01 November 2010

Book list - Oct 10

Merlin's Mirror - SF, by Andre Norton
Bill Bergson, Master Detective - children's mystery, by Astrid Lindgren *
Everything on a Waffle - children's, by Polly Horvath
The Lantern Bearers - children's historical fiction, by Rosemary Sutcliff (Carnegie Medal, 1959)
'48 - AH, by James Herbert
Heir Apparent - YA SF, by Vivian Vande Velde
My One Hundred Adventures - children's, by Polly Horvath
Lulu and the Brontosaurus - children's, by Judith Viorst
Tom Tiddler's Ground - children's mystery, by John Rowe Townsend
The Kingdom and the Cave - children's fantasy, by Joan Aiken
The Missing Persons League - children's SF, by Frank Bonham
Northward to the Moon - children's, by Polly Horvath
The Lark in the Morn - children's, by Elfrida Vipont
The Lark on the Wing - children's, by Elfrida Vipont (Carnegie Medal, 1950)
Zombies vs Unicorns - YA fantasy (short stories), edited by Holly Black and Justine Larbalestier
Dark Harbor: The War for the New York Waterfront - US history, by Nathan Ward
It All Started with Eve - humour, by Richard Armour *
Wine and War: The French, the Nazis, and the Battle for France's Greatest Treasure - WW II, by Don and Petie Kladstrup
The Time Patrol - time travel (short stories), by Poul Anderson *
Mystery at the Villa Caprice - children's mystery, by Elizabeth Honness
Penny Dreadful - children's, by Laurel Snyder

21 books last month, only three of them rereads (marked by asterisks). I'll have to read 51 books in November and December in order to reach my goal of 210 books this year, so I probably won't make it.

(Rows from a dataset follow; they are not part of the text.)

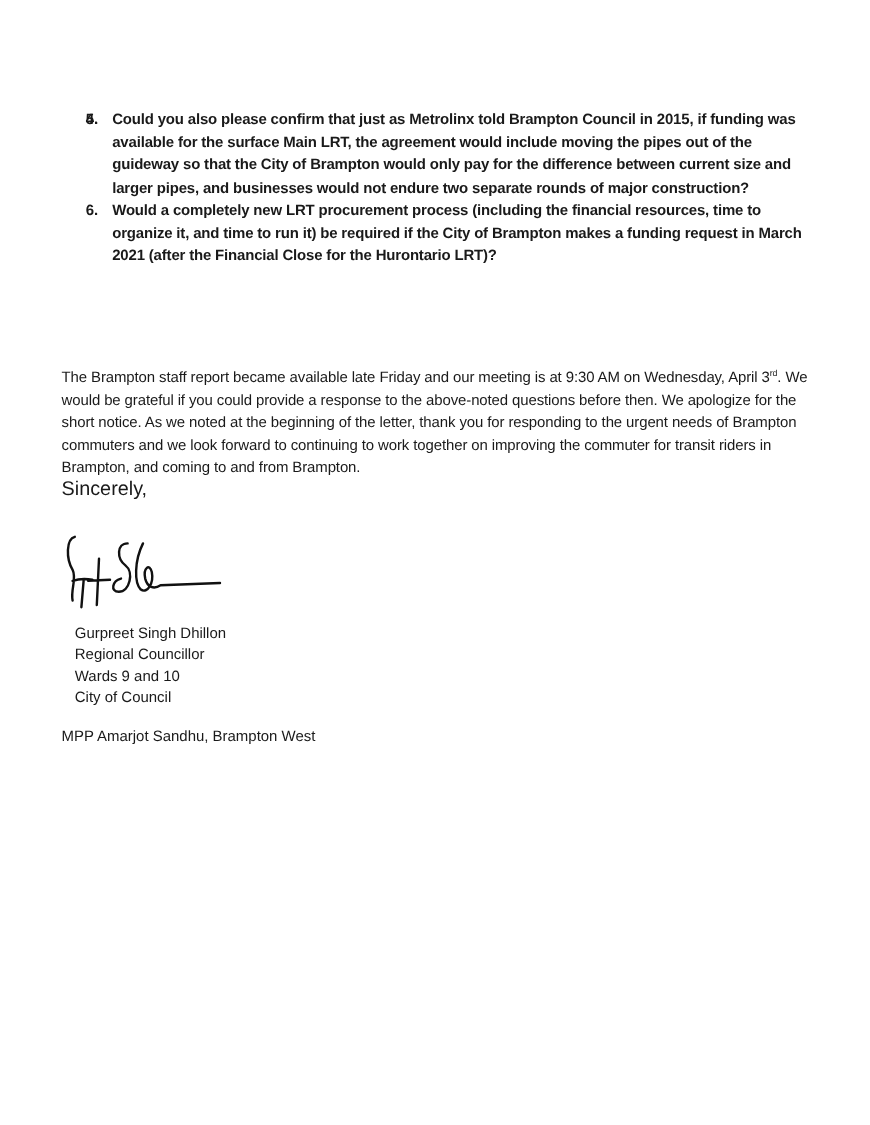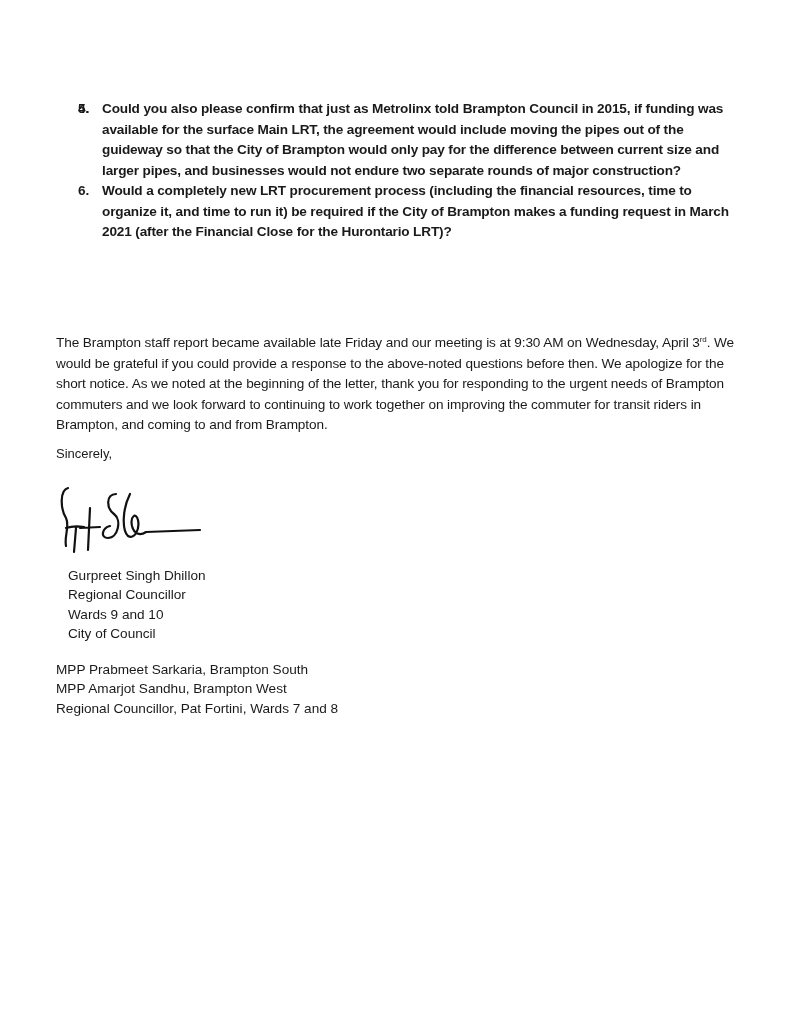--- a/index.html
+++ b/index.html
@@ -21,7 +21,7 @@
     font-size: 13.6px; line-height: 20.5px; margin: 0; letter-spacing: -0.1px;
   }
   .para sup { font-size: 8px; line-height: 0; vertical-align: 5px; }
-  .closing { position: absolute; left: 56px; top: 446px; font-size: 13px; }
+  .closing { position: absolute; left: 56px; top: 434px; font-size: 18px; }
   .signature { position: absolute; left: 54px; top: 480px; width: 150px; height: 78px; }
   .sig-block { position: absolute; left: 68px; top: 566px; font-size: 13.6px; line-height: 19.3px; }
   .cc-block { position: absolute; left: 56px; top: 660px; font-size: 13.6px; line-height: 19.3px; }

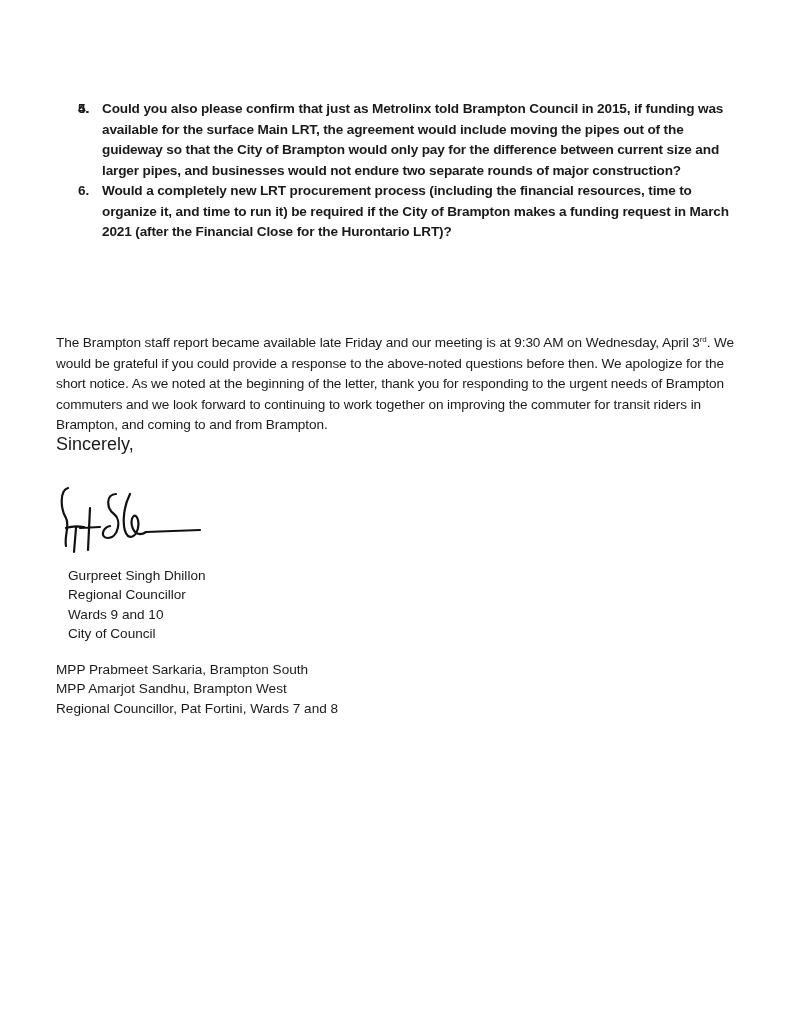--- a/index.html
+++ b/index.html
@@ -65,7 +65,6 @@
 </div>
 
 <div class="cc-block">
-  <span class="line">MPP Prabmeet Sarkaria, Brampton South</span>
   <span class="line">MPP Amarjot Sandhu, Brampton West</span>
   <span class="line">Regional Councillor, Pat Fortini, Wards 7 and 8</span>
 </div>

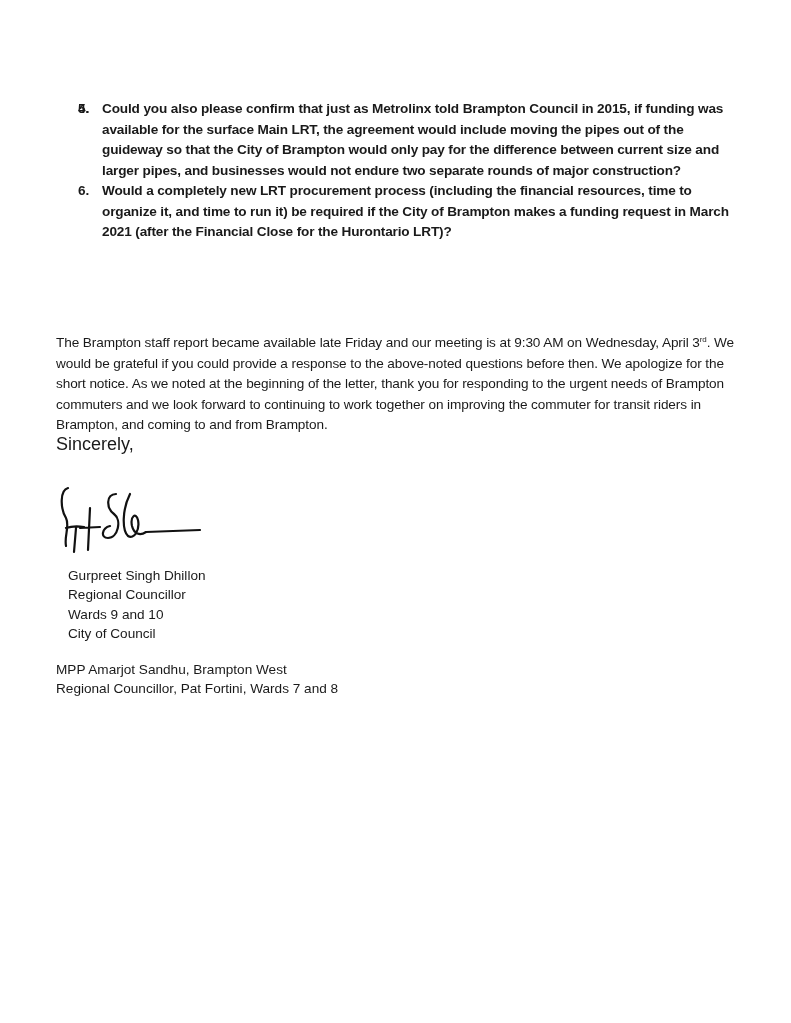--- a/index.html
+++ b/index.html
@@ -66,7 +66,6 @@
 
 <div class="cc-block">
   <span class="line">MPP Amarjot Sandhu, Brampton West</span>
-  <span class="line">Regional Councillor, Pat Fortini, Wards 7 and 8</span>
 </div>
 
 </body></html>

I also started reading Witch's Business (children's, by Diana Wynne Jones), but didn't finish it. Jones (Archer's Goon, Lord Howl's Castle) is normally very good reading, but one of the characters in this book got on my nerves a little too much.

The two Carnegie Medal winners bring me up to 44 of 71. My thanks to the New Haven Free Public Library, New Haven CT, and the Simmons College Library, Boston MA, for the ILLs.

The Armour book could also be classed as history. Its full title, for those who have time to read it, is It All Started with Eve: Being a Brief Account of Certain Famous Women, Each of Them Richly Endowed with Some Quality That Drives Men Mad, Omitting No Impertinent and Unbelievable Fact and Based Upon a Stupendous Amount of Firsthand and Secondhand Research, Some of It in Books.